Trisha was true to her word: she hadn't uttered a syllable about my pregnancy to anyone, but she was fascinated with the physical changes occurring in me. Almost every night, she and I took out the tape to measure my waist. When it reached three inches over what it had been, I bought a girdle to keep my stomach in. In the meantime Trisha went to the public library and took out a book on pregnancy and we sat up nights reading it together and discussing the baby inside me—what stage of development it was in, what would happen next. Inevitably, we arrived at a discussion of names.

"If it's a boy, I think Andrew; it means strong and manly."

"And if it's a girl?" Trisha asked.

"That's easy, Sally, after Momma Longchamp," I said.

"I can't have babies until I'm at least forty," Trisha declared. "I can't risk anything interfering with my ability to dance. By forty, a dancer's career is on the downside anyway."

"You will have to marry a very understanding man then," I told her.

"If he's not understanding, he's not worth marrying," she replied. "Besides, it's not impossible. You found someone like that, didn't you?"

"Yes," I said. "I did."

She insisted I tell her more and more about Allan. I continued to fabricate, often forgetting one detail or another. Trisha, on the other hand, forgot nothing, and always reminded me of my contradictions. I knew she was growing more and more suspicious. A number of times I was tempted to tell her the truth. She was doing so well keeping my secrets as it was, why couldn't I trust her with the truth? I thought. But I was afraid, afraid of anything that might happen and ruin things for Michael and me; and I had, after all, promised Michael I wouldn't tell her.

Trisha and I were both amused by the next stage in my pregnancy: my dietary cravings. Some afternoons, I couldn't wait to get home to prepare myself a banana smeared with peanut butter. I would sneak into the kitchen whenever Mrs. Liddy was out doing an errand or off someplace else in the house, and get my strange snacks.

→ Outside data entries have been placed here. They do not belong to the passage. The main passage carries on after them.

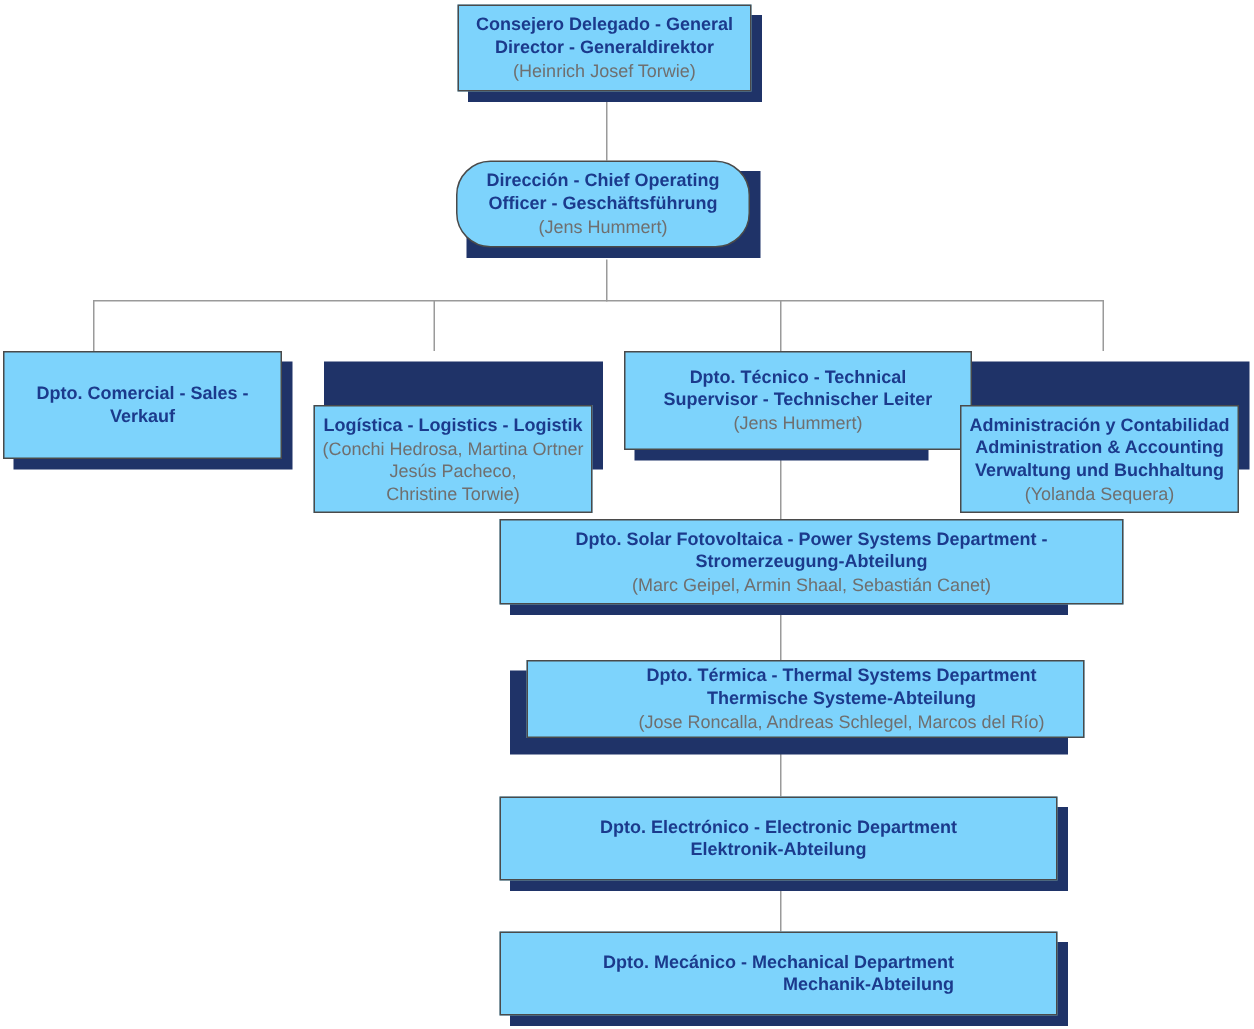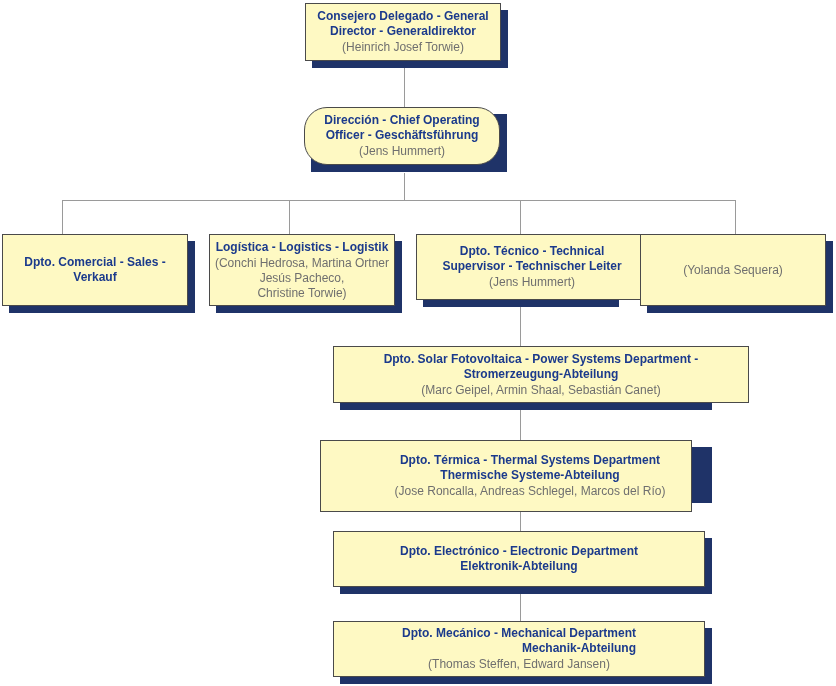--- a/index.html
+++ b/index.html
@@ -28,7 +28,7 @@
   .node {
     position: absolute;
     box-sizing: border-box;
-    background: #fef9c3;
+    background: #7dd3fc;
     border: 1px solid #4a4a4a;
     text-align: center;
     display: flex;

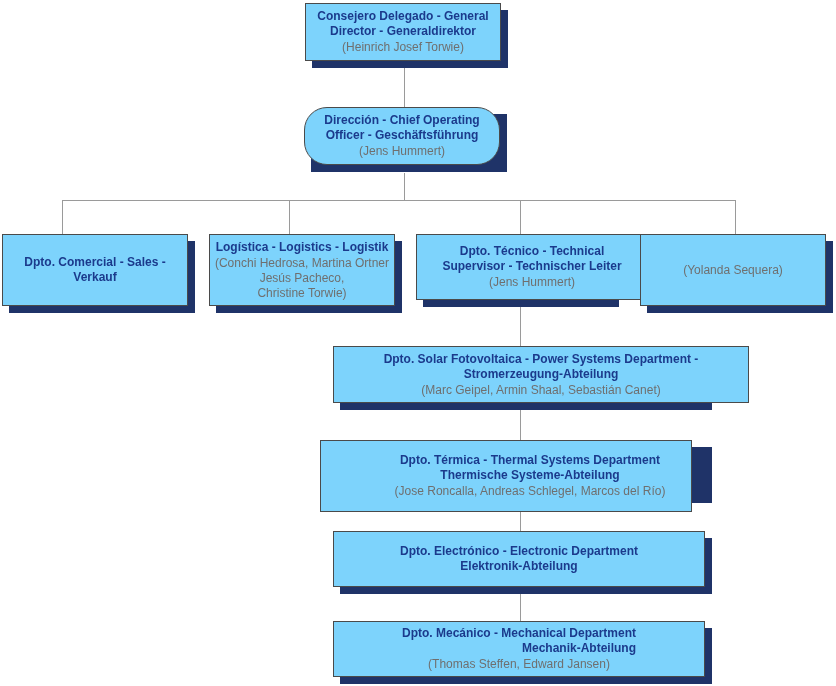--- a/index.html
+++ b/index.html
@@ -60,6 +60,7 @@
   }
   .node.tight {
     padding: 0 1px;
+    margin-top: 36px;
   }
   .node .title.nowrap,
   .node .people.nowrap {

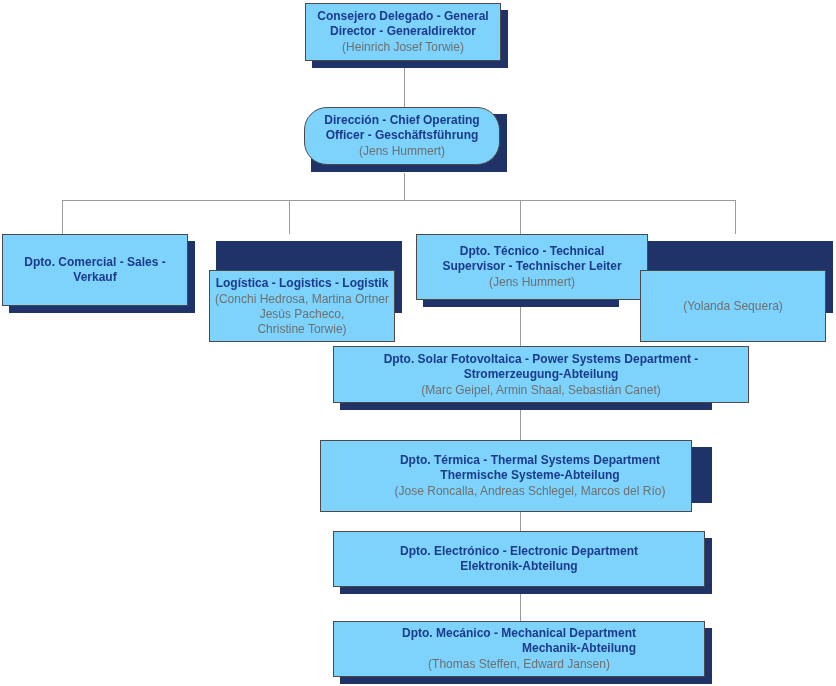--- a/index.html
+++ b/index.html
@@ -120,6 +120,9 @@
 
 <div class="node-shadow" style="left:647px; top:241px; width:186px; height:72px;"></div>
 <div class="node tight" style="left:640px; top:234px; width:186px; height:72px;">
+  <div class="title nowrap">Administración y Contabilidad
+Administration &amp; Accounting
+Verwaltung und Buchhaltung</div>
   <div class="people nowrap">(Yolanda Sequera)</div>
 </div>
 

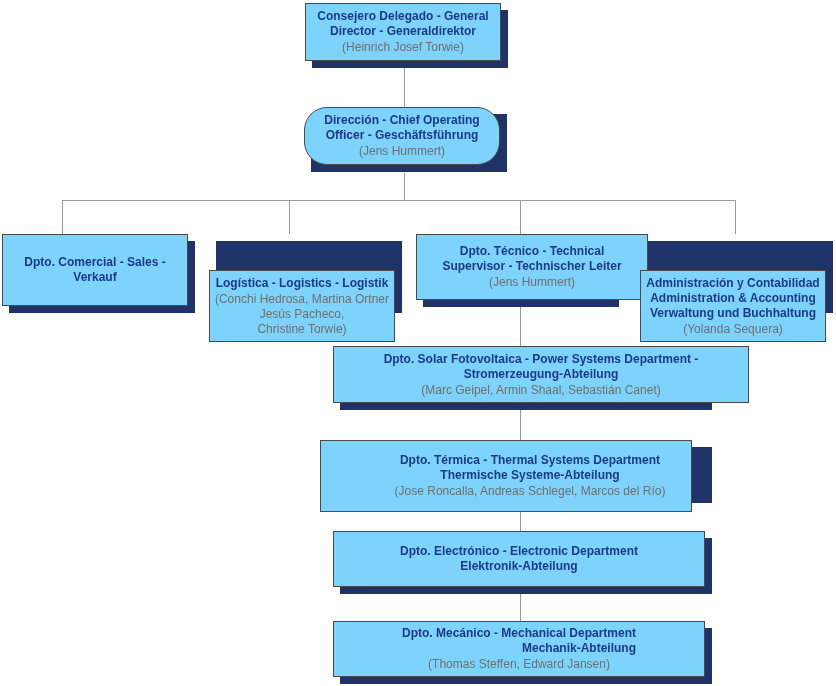--- a/index.html
+++ b/index.html
@@ -134,7 +134,7 @@
 </div>
 
 <div class="node-shadow" style="left:340px; top:447px; width:372px; height:56px;"></div>
-<div class="node" style="left:320px; top:440px; width:372px; height:72px;padding-left:48px;">
+<div class="node" style="left:351px; top:440px; width:372px; height:52px;padding-left:48px;">
   <div class="title">Dpto. Térmica - Thermal Systems Department
 Thermische Systeme-Abteilung</div>
   <div class="people">(Jose Roncalla, Andreas Schlegel, Marcos del Río)</div>

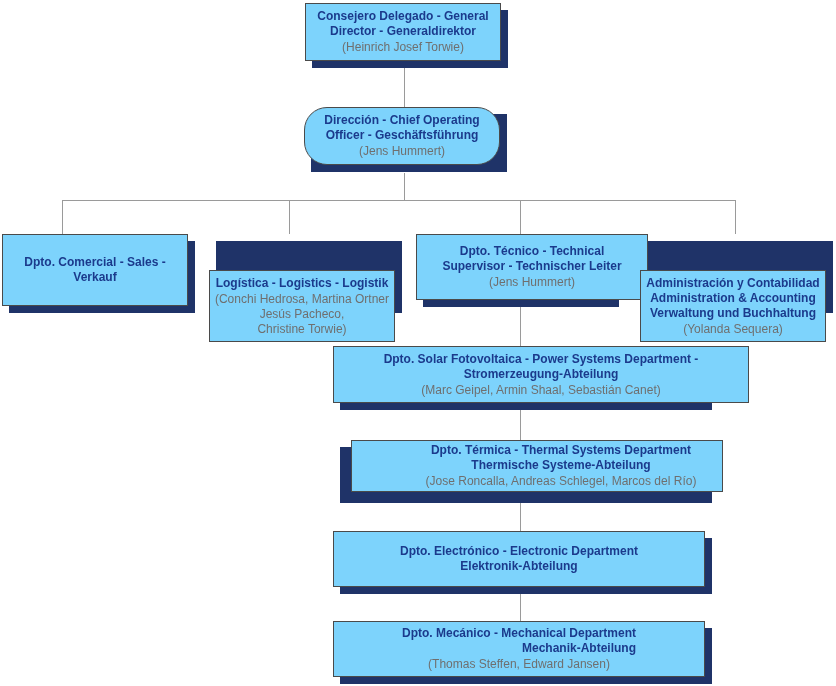--- a/index.html
+++ b/index.html
@@ -150,7 +150,6 @@
 <div class="node" style="left:333px; top:621px; width:372px; height:56px;text-align:right;">
   <div class="title">Dpto. Mecánico - Mechanical Department
 Mechanik-Abteilung</div>
-  <div class="people">(Thomas Steffen, Edward Jansen)</div>
 </div>
 
 </body></html>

One afternoon, however, I opened the refrigerator and saw Mrs. Liddy had prepared Jell-O for our dinner dessert. Suddenly, I was filled with a desire for Jell-O on corn flakes. I filled a bowl as quickly as I could and scooped some Jell-O on it. I couldn't wait to smuggle it up to my room and began eating immediately when Mrs. Liddy walked in on me.

"Oh, I'm sorry, Mrs. Liddy," I said quickly and tried to hide the bowl from her eyes. "I didn't mean to mess up your Jell-O mold before dinner, but I just had this urge for some."

She continued to stare at me, now with very interested gimlet eyes. Her gaze moved from me to the counter where I had left the box of corn flakes and then back to me, scrutinizing.